Before I speak to the points above, it might be necessary to step back and clarify the nature of the argument, so that I'm not perpetually talking at cross purposes: my premise is not "RLJ is true," my premise is "RLJ is a reasonable conclusion to reach based on the text, and the most easily supported L+X scenario." I find RLJ to be a plausible, text-based idea in the same way that I find Eddard as Jon's father to be a plausible, text-based idea--that the latter might not be true is not the same as it being a flawed premise.

We cannot definitively place Lyanna anywhere between her abduction and death, but we the story context suggests she is Rhaegar's hostage during that period of time--this is a conclusion that might not be true, but is nonetheless reasonable within the text in way that, say, "Lyanna Stark was at the Vale with Yohn Royce" is not a text based conclusion, even if it's theoretically possible.

For me, this is the context the author intends for Lyanna's final days:

I apologize for the unwieldy formatting and wall of quotes, so I hope my context has been conveyed: Howland is there for the duel, Howland is there for Lyanna's death. Just before the dream duel begins, Eddard also thinks of Lyanna calling out. "He dreamt an old dream--three knights in white cloaks, a tower long fallen, Lyanna in her bed of blood." The latter, to me, is the most interesting--it is clearly interlocking the three images of duel, tower, and Lyanna's death.

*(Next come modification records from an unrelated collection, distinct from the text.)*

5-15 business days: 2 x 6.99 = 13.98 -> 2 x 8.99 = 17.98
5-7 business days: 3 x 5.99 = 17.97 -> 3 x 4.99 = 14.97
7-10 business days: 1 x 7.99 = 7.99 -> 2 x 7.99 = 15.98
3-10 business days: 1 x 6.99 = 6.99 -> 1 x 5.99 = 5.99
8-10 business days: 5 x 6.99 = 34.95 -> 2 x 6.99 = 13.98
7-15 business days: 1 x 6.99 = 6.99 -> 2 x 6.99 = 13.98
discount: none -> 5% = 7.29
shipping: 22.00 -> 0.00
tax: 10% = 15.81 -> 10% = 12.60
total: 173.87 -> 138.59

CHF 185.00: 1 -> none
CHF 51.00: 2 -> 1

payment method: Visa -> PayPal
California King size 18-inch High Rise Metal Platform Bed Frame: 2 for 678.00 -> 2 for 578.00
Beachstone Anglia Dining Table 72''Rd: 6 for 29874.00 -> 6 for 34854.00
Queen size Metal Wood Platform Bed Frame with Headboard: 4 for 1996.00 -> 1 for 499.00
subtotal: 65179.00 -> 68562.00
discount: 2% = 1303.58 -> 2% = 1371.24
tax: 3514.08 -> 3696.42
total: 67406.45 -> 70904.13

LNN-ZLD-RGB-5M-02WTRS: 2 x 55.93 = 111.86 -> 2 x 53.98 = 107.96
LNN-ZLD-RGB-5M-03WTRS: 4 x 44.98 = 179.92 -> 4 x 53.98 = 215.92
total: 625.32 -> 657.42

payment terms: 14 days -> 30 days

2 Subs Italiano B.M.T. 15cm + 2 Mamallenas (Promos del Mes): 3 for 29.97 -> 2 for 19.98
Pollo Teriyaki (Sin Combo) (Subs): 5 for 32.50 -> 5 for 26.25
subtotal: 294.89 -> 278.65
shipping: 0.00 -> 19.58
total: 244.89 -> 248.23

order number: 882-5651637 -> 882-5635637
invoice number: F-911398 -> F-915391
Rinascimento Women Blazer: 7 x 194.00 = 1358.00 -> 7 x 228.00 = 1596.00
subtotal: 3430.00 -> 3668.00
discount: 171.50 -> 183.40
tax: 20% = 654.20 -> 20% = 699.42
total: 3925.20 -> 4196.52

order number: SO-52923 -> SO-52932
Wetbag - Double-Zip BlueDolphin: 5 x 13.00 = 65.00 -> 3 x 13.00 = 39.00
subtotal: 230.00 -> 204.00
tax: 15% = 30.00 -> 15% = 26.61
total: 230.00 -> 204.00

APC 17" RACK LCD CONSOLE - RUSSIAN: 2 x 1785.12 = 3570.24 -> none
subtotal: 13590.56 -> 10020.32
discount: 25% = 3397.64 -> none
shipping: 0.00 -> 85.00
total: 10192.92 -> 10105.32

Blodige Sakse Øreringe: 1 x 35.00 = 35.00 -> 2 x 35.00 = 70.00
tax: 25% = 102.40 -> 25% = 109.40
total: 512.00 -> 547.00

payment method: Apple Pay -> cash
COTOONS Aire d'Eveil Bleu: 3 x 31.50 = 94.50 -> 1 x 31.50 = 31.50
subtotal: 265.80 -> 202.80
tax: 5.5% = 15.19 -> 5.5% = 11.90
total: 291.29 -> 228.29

Regardless of whether or not Lyanna was specifically at the ToJ, the storytelling context links the tower with Rhaegar, the tower with Lyanna's death, and Rhaegar with both the tower and Lyanna.

This is both very little to work with, and yet far more to work with than any other interpretation of Lyanna's absence; dubious and incomplete text is better than no text at all.

To argue it from a different perspective, there's also very little text to suggest that Eddard Stark impregnated a woman named Wylla--yet a single conversation where Eddard seems to uncomfortably suggest to Robert that Wylla was the "common girl" that was the mother of his bastard is, for me, more than enough to make it an extremely plausible conclusion to draw from the text; plausible, based on a single line in five books. Rhaegar + Lyanna, on the other hand, has more than just a single line of context.

I don't disagree, but what I'm arguing is not that R+L=J is untrue or unlikely [I think your right in interpreting the association] but rather I'm speaking to the actual encounter at the tower and rejecting the "traditional" scenario which portrays the three Kings Guard defending Lyanna in his nibs' love-nest.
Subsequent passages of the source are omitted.